## Material provided
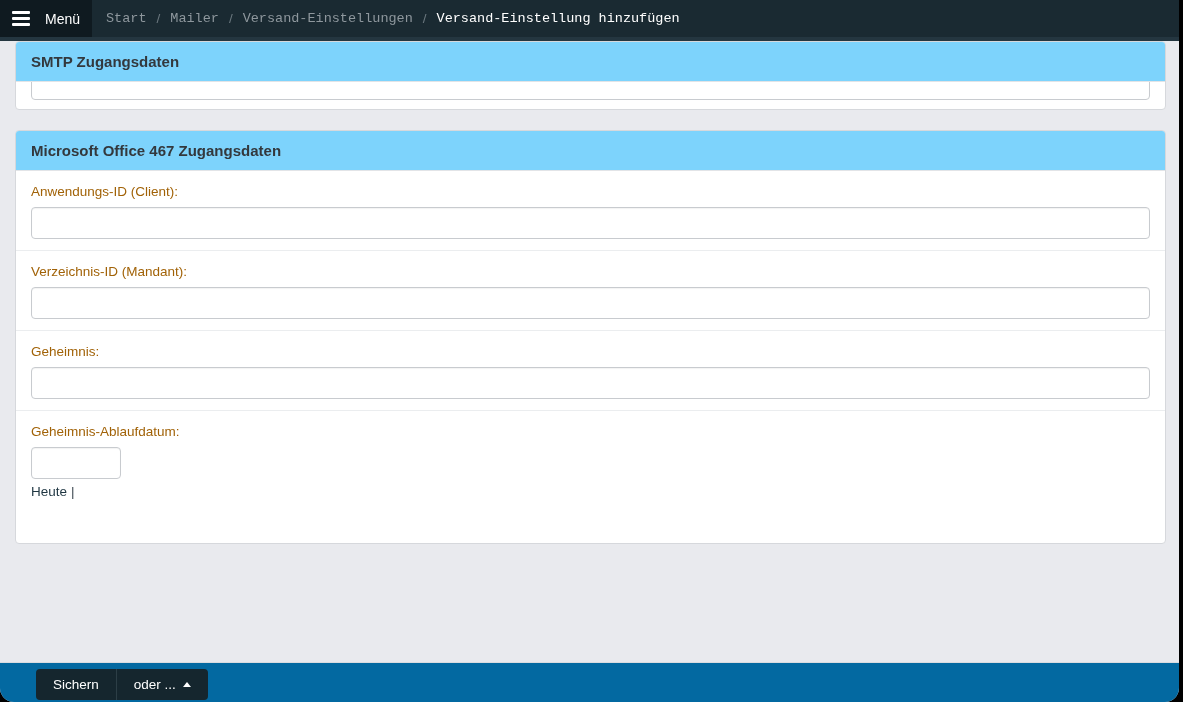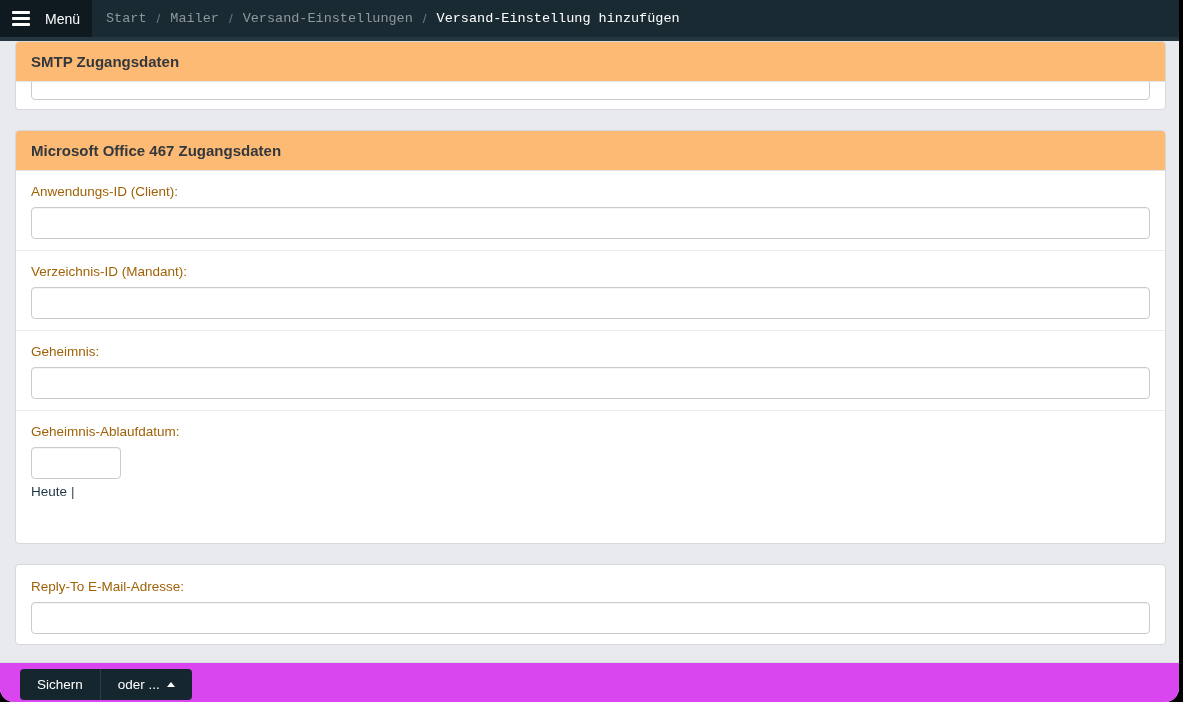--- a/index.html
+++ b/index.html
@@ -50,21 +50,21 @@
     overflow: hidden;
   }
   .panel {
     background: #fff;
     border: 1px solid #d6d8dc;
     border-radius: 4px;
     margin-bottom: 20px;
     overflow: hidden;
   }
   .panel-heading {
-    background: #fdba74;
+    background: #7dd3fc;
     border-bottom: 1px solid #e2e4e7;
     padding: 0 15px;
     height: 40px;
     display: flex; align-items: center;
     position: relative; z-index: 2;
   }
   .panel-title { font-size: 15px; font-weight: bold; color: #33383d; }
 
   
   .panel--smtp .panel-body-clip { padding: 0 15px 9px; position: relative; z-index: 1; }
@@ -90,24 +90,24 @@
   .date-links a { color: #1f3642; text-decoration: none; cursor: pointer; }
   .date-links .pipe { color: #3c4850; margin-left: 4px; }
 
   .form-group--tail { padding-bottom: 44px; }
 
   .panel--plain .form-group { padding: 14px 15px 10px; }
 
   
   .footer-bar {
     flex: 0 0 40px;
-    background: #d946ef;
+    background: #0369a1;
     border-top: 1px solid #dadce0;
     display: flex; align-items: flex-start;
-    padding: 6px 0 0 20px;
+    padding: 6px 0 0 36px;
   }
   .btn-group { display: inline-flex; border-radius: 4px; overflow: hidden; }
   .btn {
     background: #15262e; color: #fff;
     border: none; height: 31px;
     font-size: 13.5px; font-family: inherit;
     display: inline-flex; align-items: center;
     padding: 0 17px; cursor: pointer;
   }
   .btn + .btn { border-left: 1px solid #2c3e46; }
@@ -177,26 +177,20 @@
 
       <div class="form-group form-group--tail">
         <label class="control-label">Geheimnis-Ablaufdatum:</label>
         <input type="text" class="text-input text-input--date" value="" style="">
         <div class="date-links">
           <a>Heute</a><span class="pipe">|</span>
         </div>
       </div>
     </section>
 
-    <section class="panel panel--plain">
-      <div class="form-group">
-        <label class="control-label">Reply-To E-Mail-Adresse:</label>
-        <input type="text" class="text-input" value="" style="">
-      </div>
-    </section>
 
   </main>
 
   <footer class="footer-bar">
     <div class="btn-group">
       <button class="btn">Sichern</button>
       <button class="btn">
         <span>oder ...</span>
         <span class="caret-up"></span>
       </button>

## Your task
Each line that includes the string "plain" should be copied from the data.

## Solution for this exercise
   .panel--plain .form-group { padding: 14px 15px 10px; }
-    <section class="panel panel--plain">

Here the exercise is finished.